Re: [PULL 52/53] vhost_net: add an assertion for TAP client backends

From:	Michael S. Tsirkin
Subject:	Re: [PULL 52/53] vhost_net: add an assertion for TAP client backends
Date:	Wed, 28 Jun 2023 06:50:47 -0400

On Wed, Jun 28, 2023 at 04:03:44PM +0530, Ani Sinha wrote:
> 
> 
> > On 28-Jun-2023, at 1:00 PM, Cédric Le Goater <clg@redhat.com> wrote:
> > 
> > On 6/28/23 08:45, Ani Sinha wrote:
> >>> On 28-Jun-2023, at 11:58 AM, Cédric Le Goater <clg@redhat.com> wrote:
> >>> 
> >>> Hello,
> >>> 
> >>> On 6/26/23 14:30, Michael S. Tsirkin wrote:
> >>>> From: Ani Sinha <anisinha@redhat.com>
> >>>> An assertion was missing for tap vhost backends that enforces a non-null
> >>>> reference from get_vhost_net().

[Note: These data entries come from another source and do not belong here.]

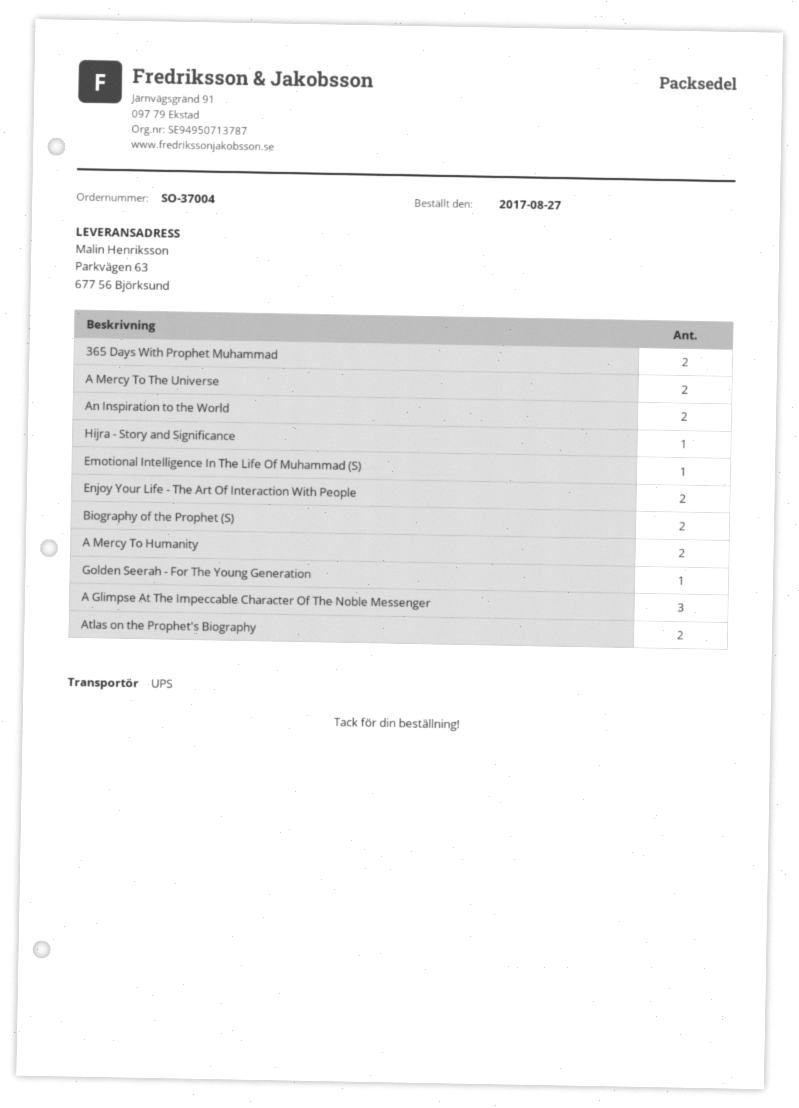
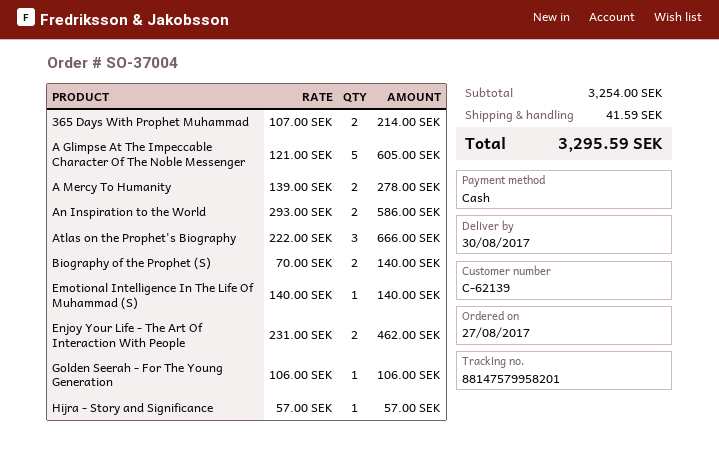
A Mercy To The Universe: 2 -> none
A Glimpse At The Impeccable Character Of The Noble Messenger: 3 -> 5
Atlas on the Prophet's Biography: 2 -> 3

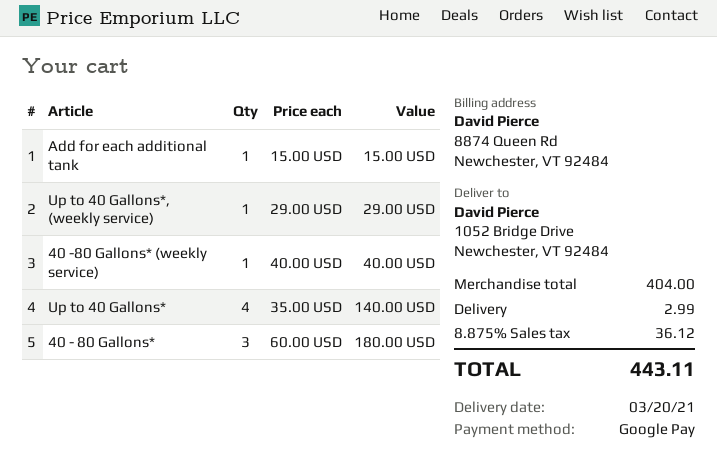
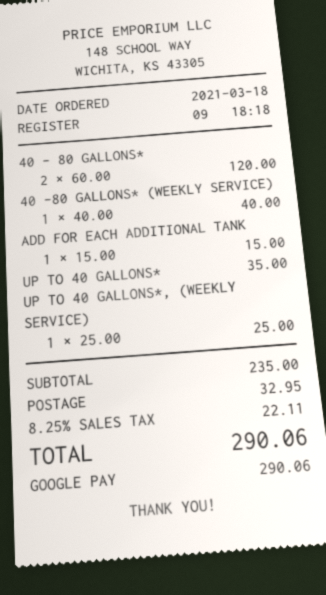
Up to 40 Gallons*, (weekly service): 1 x 29.00 = 29.00 -> 1 x 25.00 = 25.00
Up to 40 Gallons*: 4 x 35.00 = 140.00 -> 1 x 35.00 = 35.00
40 - 80 Gallons*: 3 x 60.00 = 180.00 -> 2 x 60.00 = 120.00
subtotal: 404.00 -> 235.00
shipping: 2.99 -> 32.95
tax: 8.875% = 36.12 -> 8.25% = 22.11
total: 443.11 -> 290.06

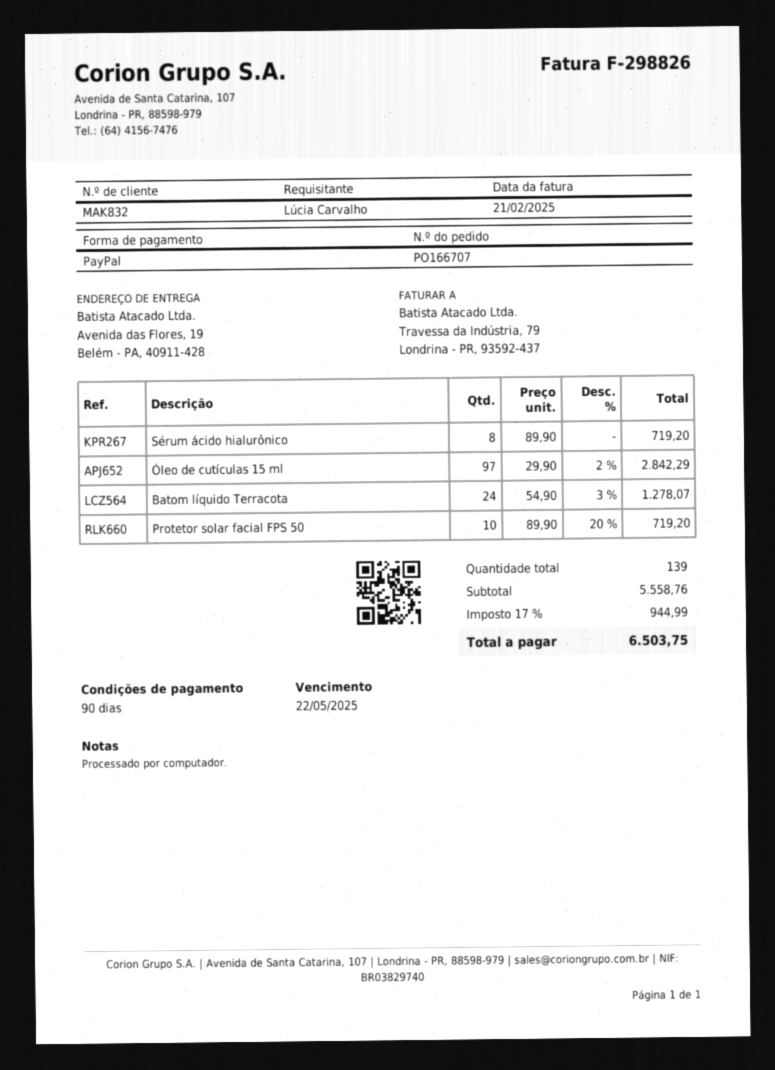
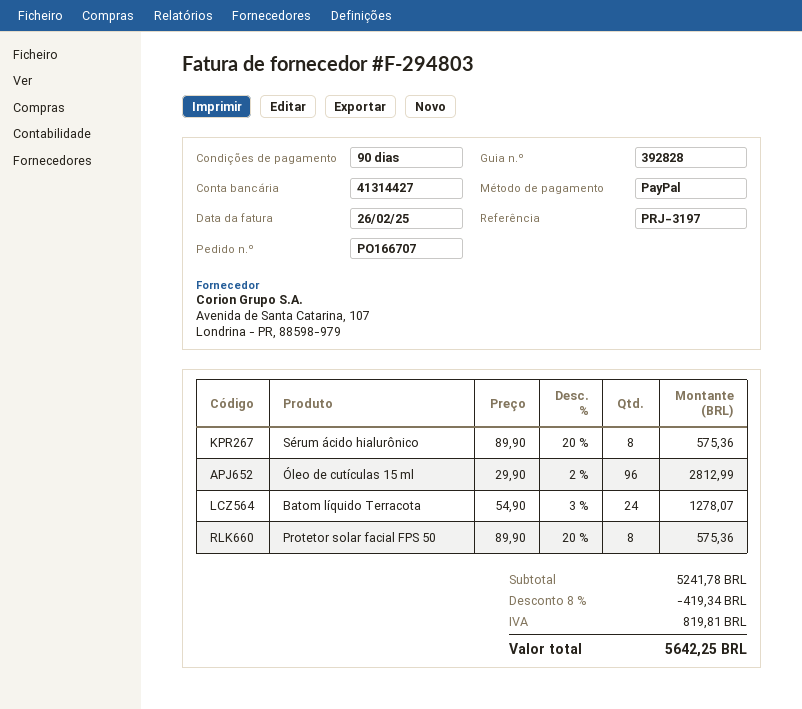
invoice number: F-298826 -> F-294803
invoice date: 2025-02-21 -> 2025-02-26
Sérum ácido hialurônico: 8 x 89.90 = 719.20 -> 8 x 89.90 - 20% = 575.36
Óleo de cutículas 15 ml: 97 x 29.90 - 2% = 2842.29 -> 96 x 29.90 - 2% = 2812.99
Protetor solar facial FPS 50: 10 x 89.90 - 20% = 719.20 -> 8 x 89.90 - 20% = 575.36
subtotal: 5558.76 -> 5241.78
discount: none -> 8% = 419.34
tax: 944.99 -> 819.81
total: 6503.75 -> 5642.25

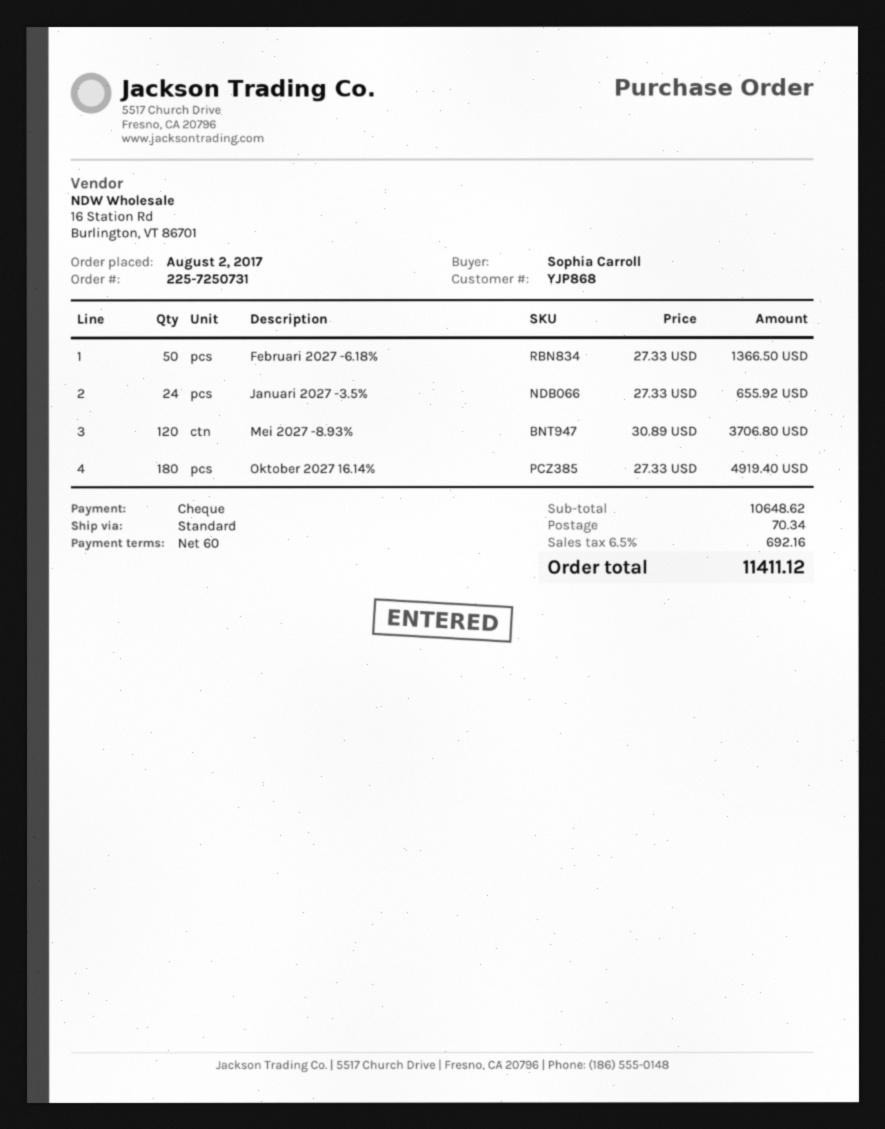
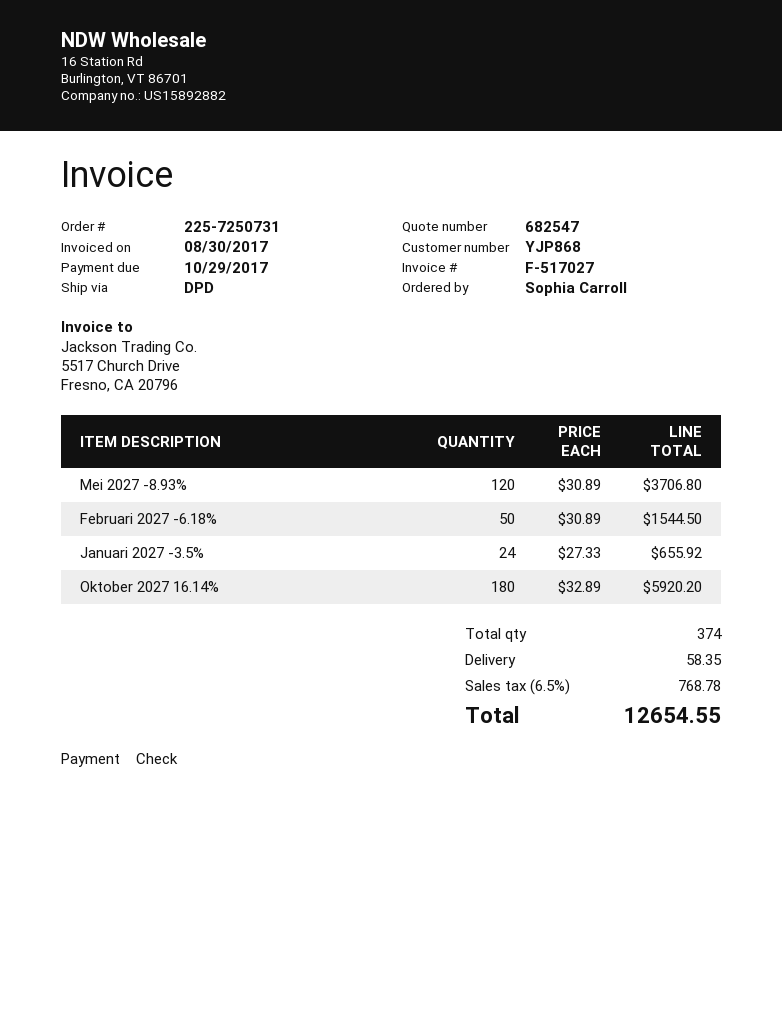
shipping method: standard -> DPD
Februari 2027 -6.18%: 50 x 27.33 = 1366.50 -> 50 x 30.89 = 1544.50
Oktober 2027 16.14%: 180 x 27.33 = 4919.40 -> 180 x 32.89 = 5920.20
shipping: 70.34 -> 58.35
tax: 6.5% = 692.16 -> 6.5% = 768.78
total: 11411.12 -> 12654.55

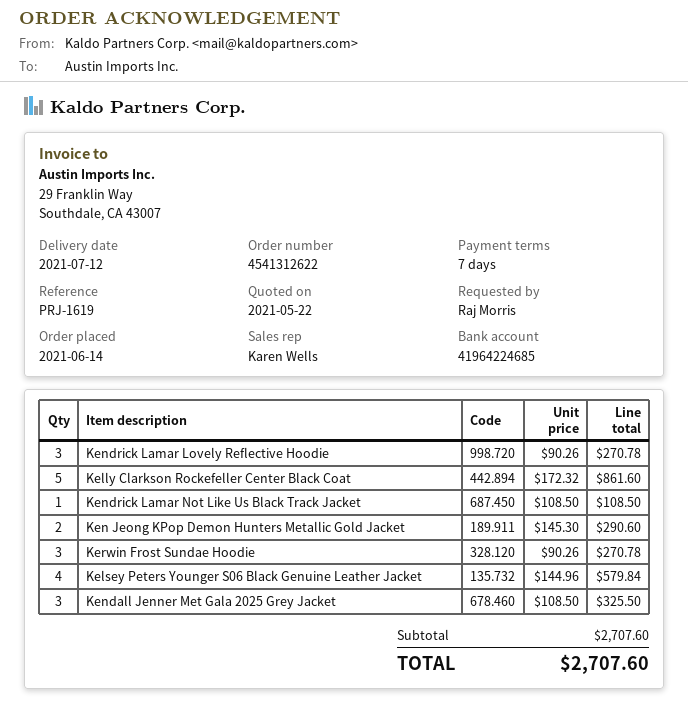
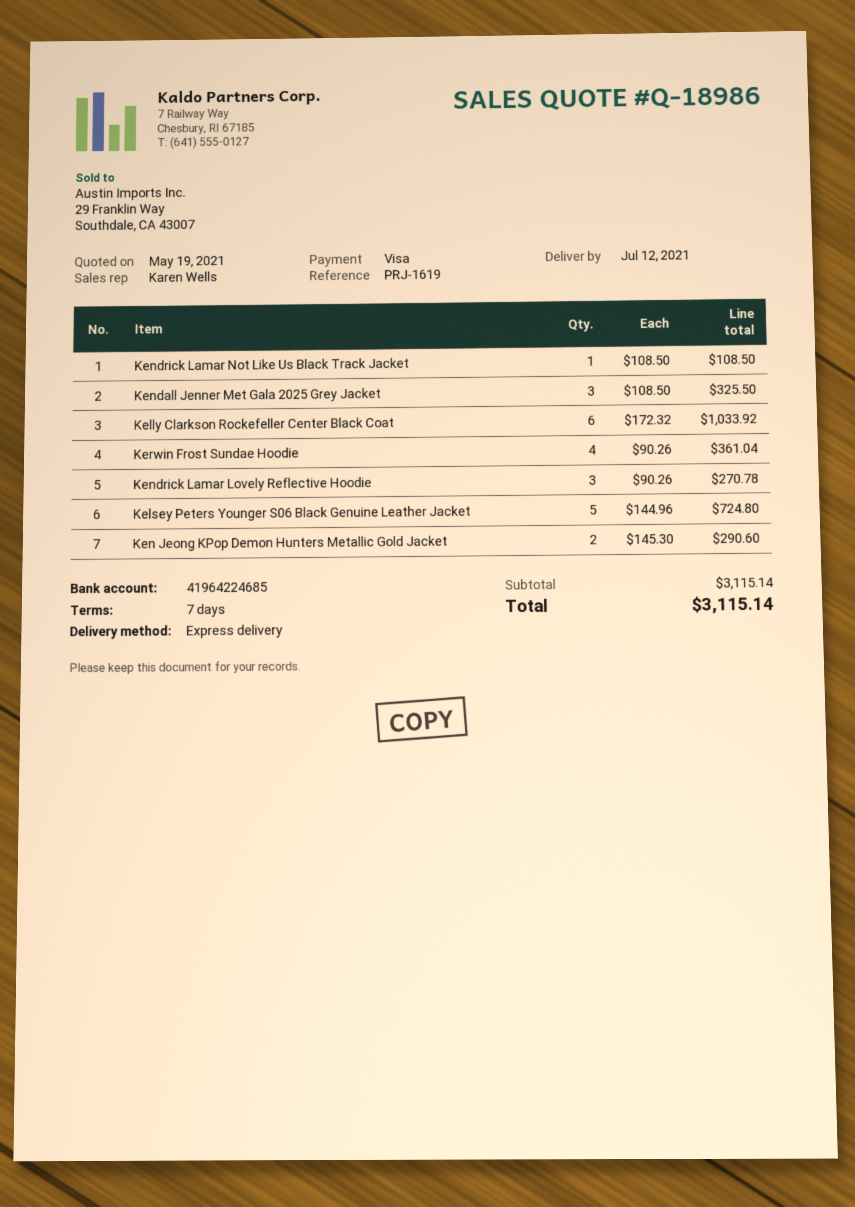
quote date: 2021-05-22 -> 2021-05-19
Kelly Clarkson Rockefeller Center Black Coat: 5 x 172.32 = 861.60 -> 6 x 172.32 = 1033.92
Kerwin Frost Sundae Hoodie: 3 x 90.26 = 270.78 -> 4 x 90.26 = 361.04
Kelsey Peters Younger S06 Black Genuine Leather Jacket: 4 x 144.96 = 579.84 -> 5 x 144.96 = 724.80
subtotal: 2707.60 -> 3115.14
total: 2707.60 -> 3115.14

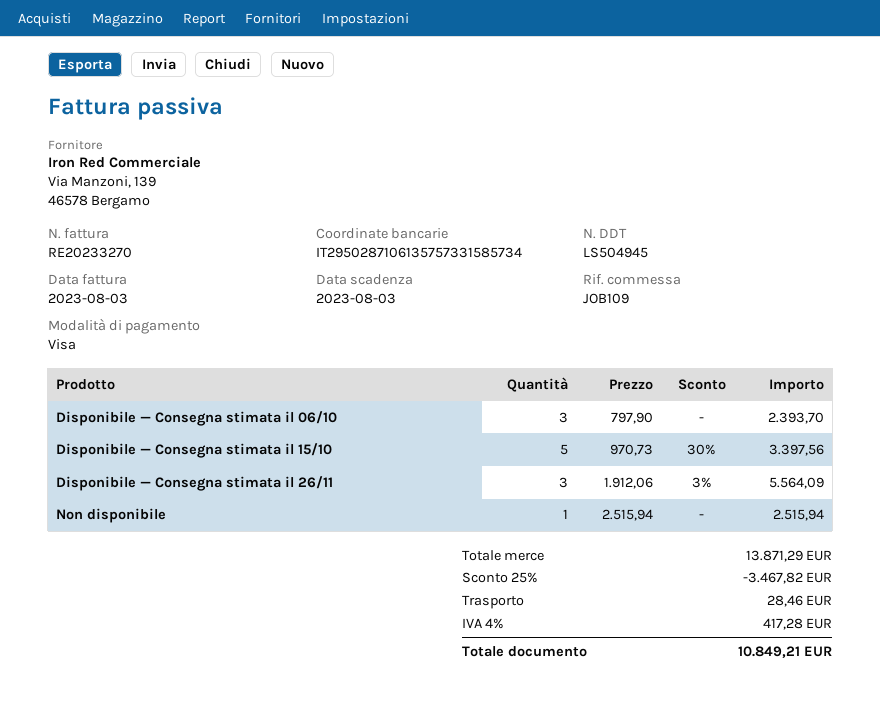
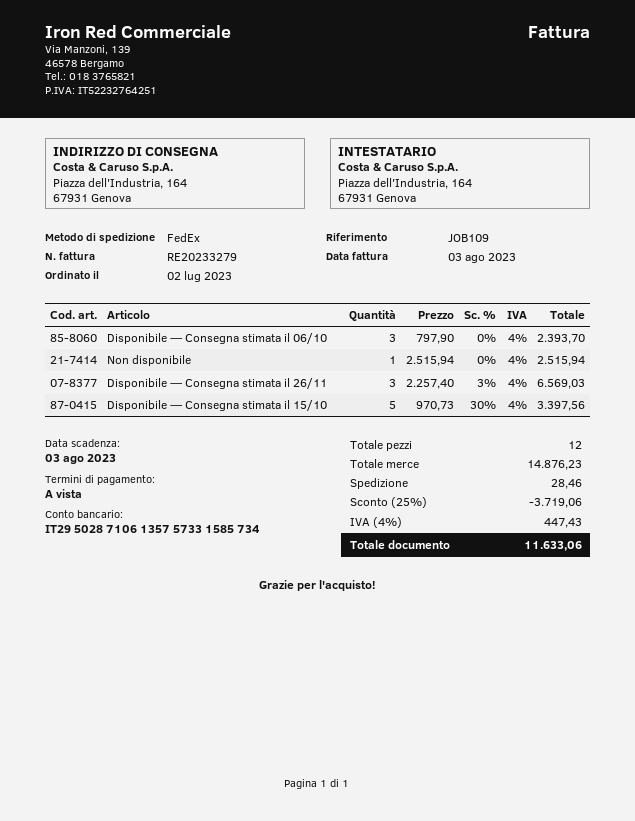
invoice number: RE20233270 -> RE20233279
Disponibile — Consegna stimata il 26/11: 3 x 1912.06 - 3% = 5564.09 -> 3 x 2257.40 - 3% = 6569.03
subtotal: 13871.29 -> 14876.23
discount: 25% = 3467.82 -> 25% = 3719.06
tax: 4% = 417.28 -> 4% = 447.43
total: 10849.21 -> 11633.06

Both vhost-net-user and vhost-net-vdpa
> >>>> enforces this. Enforce the same for tap. Unit tests pass with this 
> >>>> change.
> >>>> Signed-off-by: Ani Sinha <anisinha@redhat.com>
> >>>> Message-Id: <20230619041501.111655-1-anisinha@redhat.com>
> >>>> Reviewed-by: Michael S. Tsirkin <mst@redhat.com>
> >>>> Signed-off-by: Michael S. Tsirkin <mst@redhat.com>
> >>>> Reviewed-by: Laurent Vivier <lvivier@redhat.com>
> >>>> ---
> >>>>  hw/net/vhost_net.c | 1 +
> >>>>  1 file changed, 1 insertion(+)
> >>>> diff --git a/hw/net/vhost_net.c b/hw/net/vhost_net.c
> >>>> index c4eecc6f36..6db23ca323 100644
> >>>> --- a/hw/net/vhost_net.c
> >>>> +++ b/hw/net/vhost_net.c
> >>>> @@ -507,6 +507,7 @@ VHostNetState *get_vhost_net(NetClientState *nc)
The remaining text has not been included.